This separatist-held city is staggering back to its feet after a two-month lull in fighting, the longest in a 19-month conflict between government forces and Russia-backed rebels in the industrial east.
But as Moscow’s strategic focus shifts to Syria, people here are wondering what comes next for them.
The fighting has left deep scars, and the city is in an uneasy limbo: Separatist dreams of a rapid annexation or recognition by Russia have faded, and a return to Ukrainian authority seems distant.
“Russia doesn’t need appendices,” said Valentin Venglovsky, a 48-year-old former scrap-metal merchant who is now a major in the separatist army. “And too much blood has been spilled to go back to Ukraine.” Asked what he would do if Ukraine regained control, he drew his pistol from a belt holster and held it to his head. “It will be easier to shoot myself,” he said.
Mr. Venglovsky joined small anti-Kiev protests here in April 2014 that morphed into an armed conflict that has cost some 8,000 lives.
A peace deal signed in February foresees the area returning to Ukraine with additional local powers and properly elected leaders. Still, fighting around Donetsk, the largest city under separatist control, raged through the summer, with both sides trading heavy shellfire.
Both sides now say they have pulled back their big guns and some other hardware, including tanks.

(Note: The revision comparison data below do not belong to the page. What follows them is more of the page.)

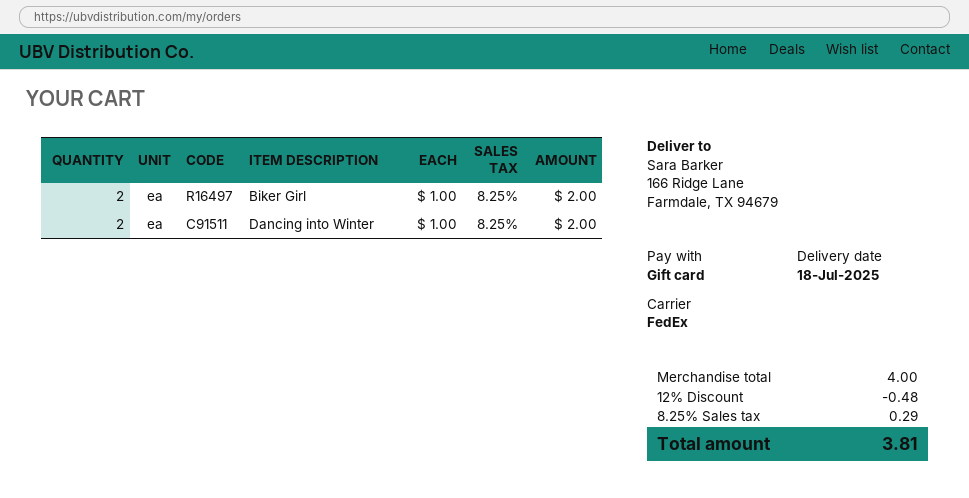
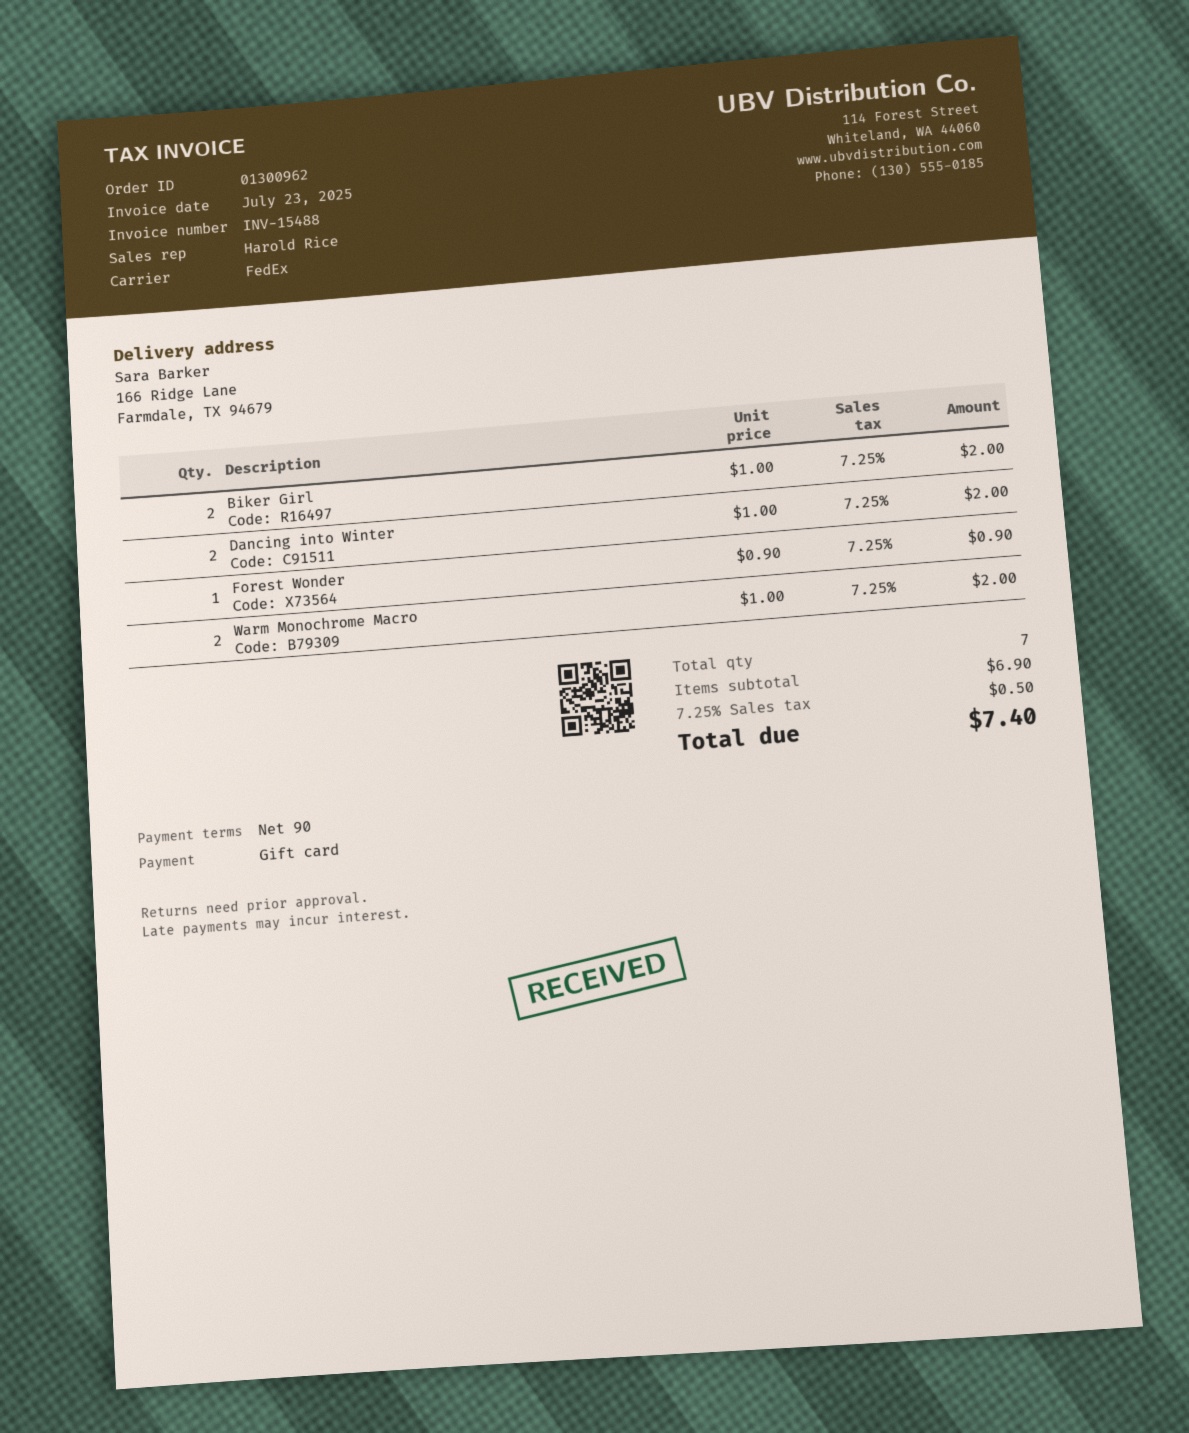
Forest Wonder: none -> 1 x 0.90 = 0.90
Warm Monochrome Macro: none -> 2 x 1.00 = 2.00
subtotal: 4.00 -> 6.90
discount: 12% = 0.48 -> none
tax: 8.25% = 0.29 -> 7.25% = 0.50
total: 3.81 -> 7.40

But the dynamic really shifted perceptibly after Russia in late September began a bombing campaign in Syria. While clashes have increased in recent days, they are still well below levels seen in the summer.
Some here now say the Kremlin is intent on using the region as a bargaining chip, possibly in the hopes of lifting Western sanctions imposed after Moscow annexed Crimea last year or to hobble Ukraine’s attempts to integrate with the West. Many feel they are in a gray zone.

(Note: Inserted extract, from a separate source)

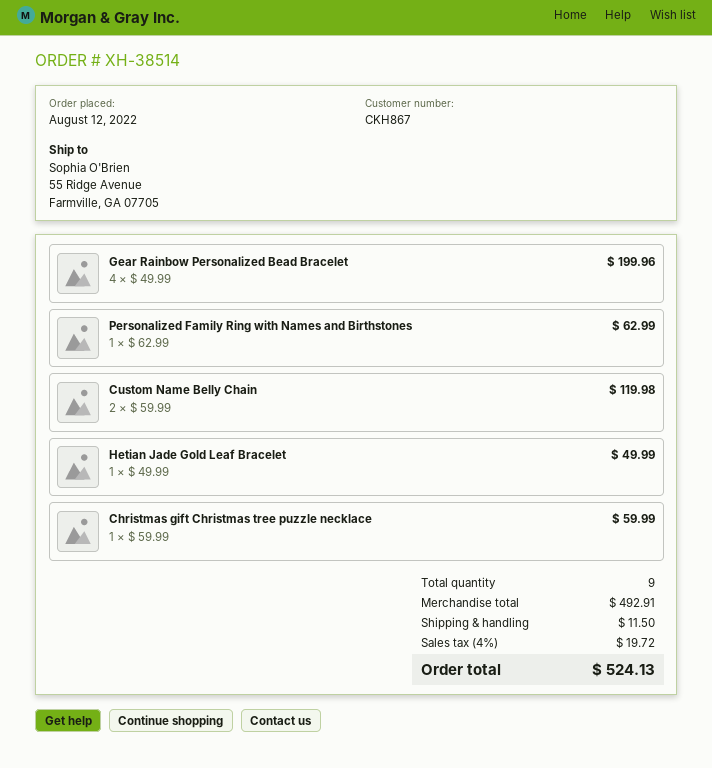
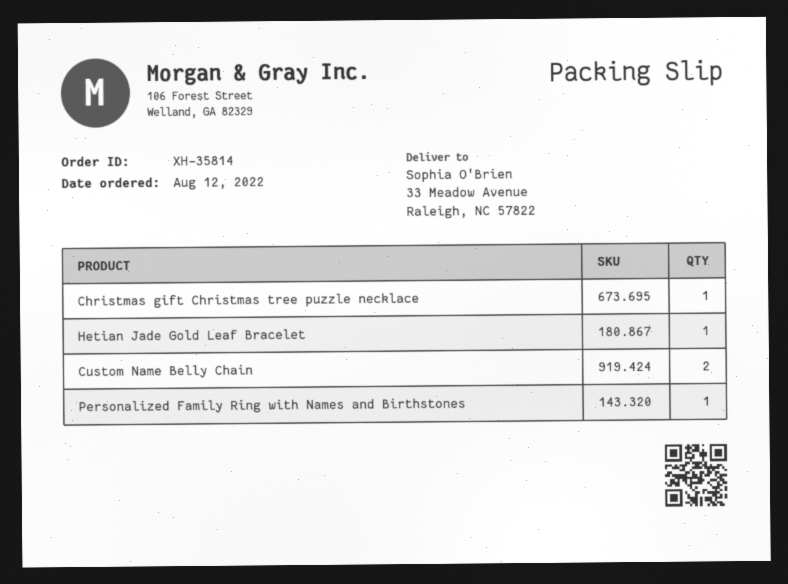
order number: XH-38514 -> XH-35814
ship to: 55 Ridge Avenue, Farmville, GA 07705 -> 33 Meadow Avenue, Raleigh, NC 57822
Gear Rainbow Personalized Bead Bracelet: 4 -> none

“Most people don’t care if it’s Russia or Ukraine,” one restaurant owner said. “They just want it all to end.”
On the front lines around Donetsk airport, where gunfire flares occasionally, some rebels are disgruntled with the stalemate.
“I’m sick of it,” said a rebel fighter in his mid-30s who goes by the name Gnome. “What’s the point of this? The guys are tired. We sit in concrete cellars: damned cold, no electricity, no television, no girls and not much to eat.”
In town, a tenuous normalcy has returned. A furnace at the steel mill has fired up again, saturating the air with a familiar, pungent smell. Restaurants are filling up again with patrons other than armed men in camouflage, and the opera house recently opened its winter season.
Mr. Venglovsky, who works for the separatist security service, said the situation with looting was improving.
But dangers remain. The restaurant owner said he sold his SUV after another businessman was snatched by unidentified gunmen and held until he handed over the keys to his car. Another local entrepreneur recently paid a ransom to gunmen who had kidnapped his 7-year-old daughter, the restaurateur said.
The economy is limping, and many residents are living from hand to mouth. Ukraine has limited most cargo entering separatist regions. Goods are cheaper in government-controlled territory, but getting back home means waiting in lines of cars several miles long at de facto border checkpoints.
Owners of large factories here still pay taxes in Ukraine to avoid legal problems, but the rebel leaders allow them to keep operating—and paying salaries—to head off discontent.
The Russian ruble is now the main currency, but businessmen complain that Moscow has been slow to open up trade. Many downtown shops have closed because of lack of demand, security issues or impossible logistics.
“It’s more circuses than bread,” said Sergei Baryshnikov, a history professor and doyen of the tiny separatist movement that existed in Donetsk before the conflict.
Mr. Baryshnikov is one of several local ideologues and independent-minded military commanders who have been gradually purged from leadership positions. He was fired as dean of the university just as he had been appointed last year: by a rebel government minister flanked by two men with automatic rifles.
“They tossed out the ideas people,” empowering more malleable satraps, he complained.
Russia’s influence is pervasive. The Kremlin has plenty of experience managing frozen conflicts on former Soviet territory, including separatist territories in Georgia and Moldova.
Donetsk is developing the trappings of those zones, such as television channels mixing propaganda with entertainment, a porous dividing line with semi-legal flows of goods, and a nascent banking system created with the help of another largely unrecognized region, South Ossetia.
Separatist leaders head across the border to the nearest large Russian town of Rostov-on-Don for consultations. Posters are still plastered across the region advertising elections of mayors and local councils that were canceled last month after Russia held talks with Western leaders.
On a road into Donetsk one recent day, 50 trucks marked “Humanitarian aid from the Russian Federation” rumbled toward the city. Along another road from the east, a dozen new Kamaz trucks with young, professional-looking soldiers in fresh uniforms without insignia headed toward Donetsk.
The peace deal obliges the separatists to hand control of the border with Russia back to Ukraine, but many here say that would mean the end of their venture.
“We will die without the support of Russia,” said Mr. Venglovsky, the rebel army major.